Y sólo porque en aquel coche estábamos ella y yo, sin testigos extraños, me permití reflexionar en voz alta sobre un asunto aún más incierto:

– La verdad, no sé si la pobre mujer tiene razones para sentirse culpable de algo. Puede que no, puede que sí. Imagino que al hablar de la parte de responsabilidad que puede tocarle en la perdición prematura de su hijo se refiere a que le rió al niño la gracia cuando le pilló fumando hierba la primera vez, ya que ella la fumaba, sin cuidarse siempre de no hacerlo en su presencia. Y a que no le apretó cuando vio que lo único que le importaba en la vida era pasarlo bien, porque no quería ser una madre tiránica, porque quería ser la colega de su hijo y dejarle la libertad que necesitara para encontrarse a sí mismo, la libertad que ella había tenido y disfrutado en su día.

– Bueno, si fue así, la entiendo -dijo Chamorro-. Tiene motivos para pensar que la vida desordenada de Iván le llevó en cierto modo a la muerte.

– Mira -repuse-, he pensado mucho sobre esto. Y creo que los padres, se pongan como se pongan y hagan lo que hagan, siempre joden a los hijos. Los joden trayéndolos a este mundo lleno de hijos de perra, y los joden al proponerles una forma de vivir, la que sea, cuando nadie sabe bien por qué ni para qué estamos aquí. La educación tradicional, la del padre déspota, causaba unos estropicios. Y la moderna, la del padre enrollado, causa otros, que pueden ser igual de graves. Supuestamente hay un justo medio virtuoso, que consiste en joder al cachorro lo mínimo y proporcionarle las máximas posibilidades de salir a pelear solo, pero ese equilibrio no está siempre tan claro como uno querría. El caso es que todos los padres creen que hacen lo mejor, y todos acaban culpándose de los contratiempos que tengan los hijos. No se puede evitar. Siempre que uno tenga entrañas, claro.

– Veo que afrontas con optimismo tu misión como padre.

– Bueno, ya sabes que mi misión como padre está especialmente chunga. Procuro meter la pata lo menos posible, eso es todo. Y espero no tener la suerte de espaldas, que eso también juega. Pero creo que para reducir los daños uno debe aceptar que el oficio de padre es algo antipático. Puedes hacerlo con más o con menos dulzura, pero te toca poner límites. Y a la vez, cuidar de no cortarle las alas al polluelo. Se dice fácil.
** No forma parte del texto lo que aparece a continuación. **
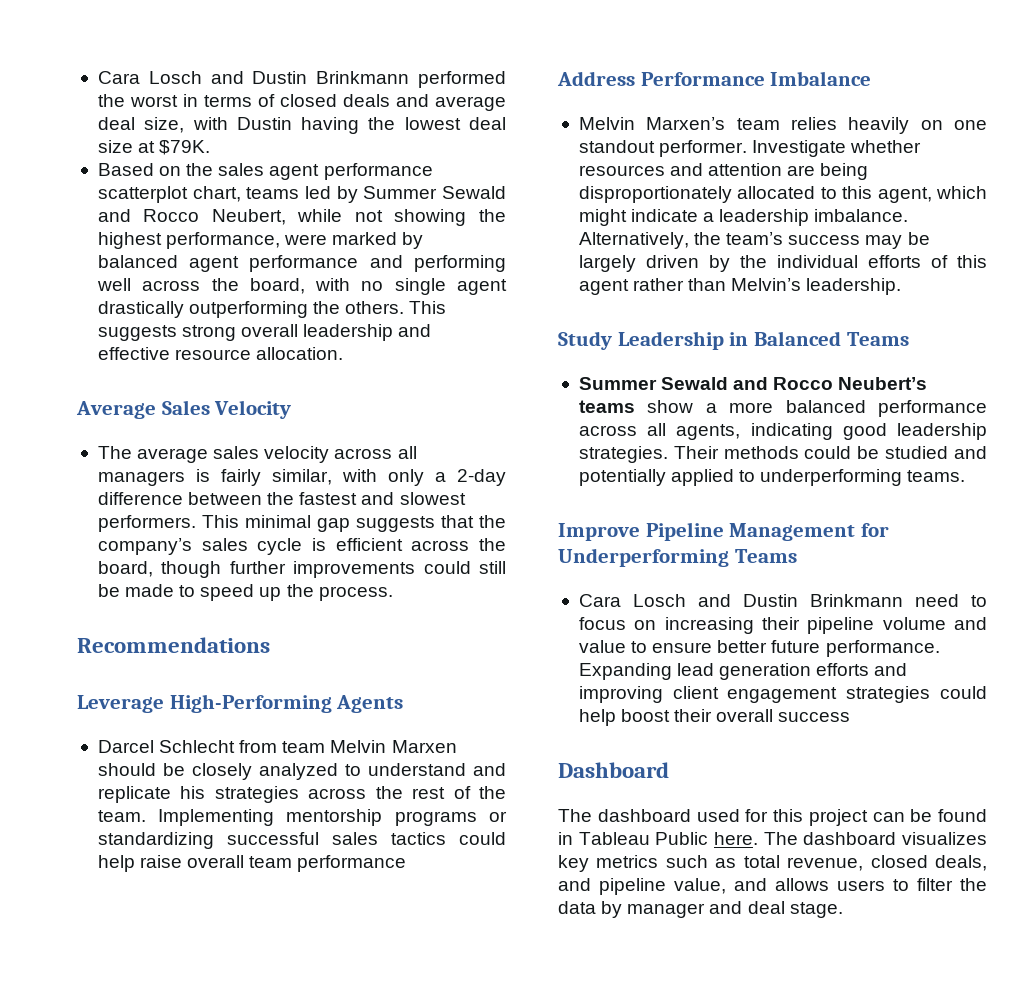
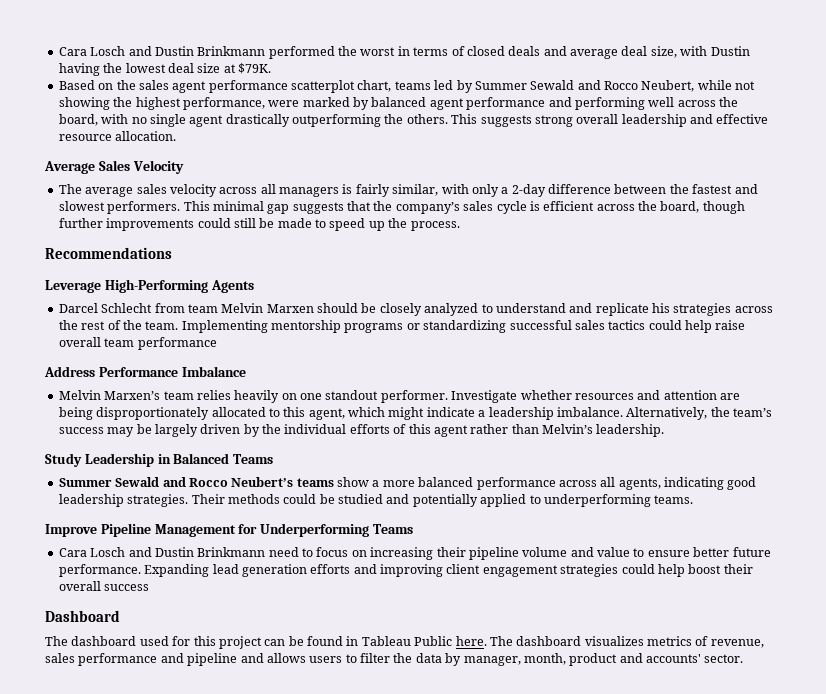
- The dashboard visualizes key metrics such as total revenue, closed deals, and pipeline value, and allows users to filter the data by manager and deal stage.
+ The dashboard visualizes metrics of revenue, sales performance and pipeline and allows users to filter the data by manager, month, product and accounts' sector.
– Me da la impresión de que, pese a todo, no crees que Margarethe fuera una buena madre para su hijo -infirió mi compañera.

– Quién soy yo para juzgar a mi hermana -respondí-. Quizá no le preparó de la mejor manera para lidiar con el toro que iba a tocarle. Pero es un poco presuntuoso pensar que uno conoce al toro de antemano. Si Iván no se hubiera cruzado con quien se cruzó, a lo mejor seguía viviendo de vicio, tan feliz el tío con su moto, y tan agradecido de tener una madre pasota.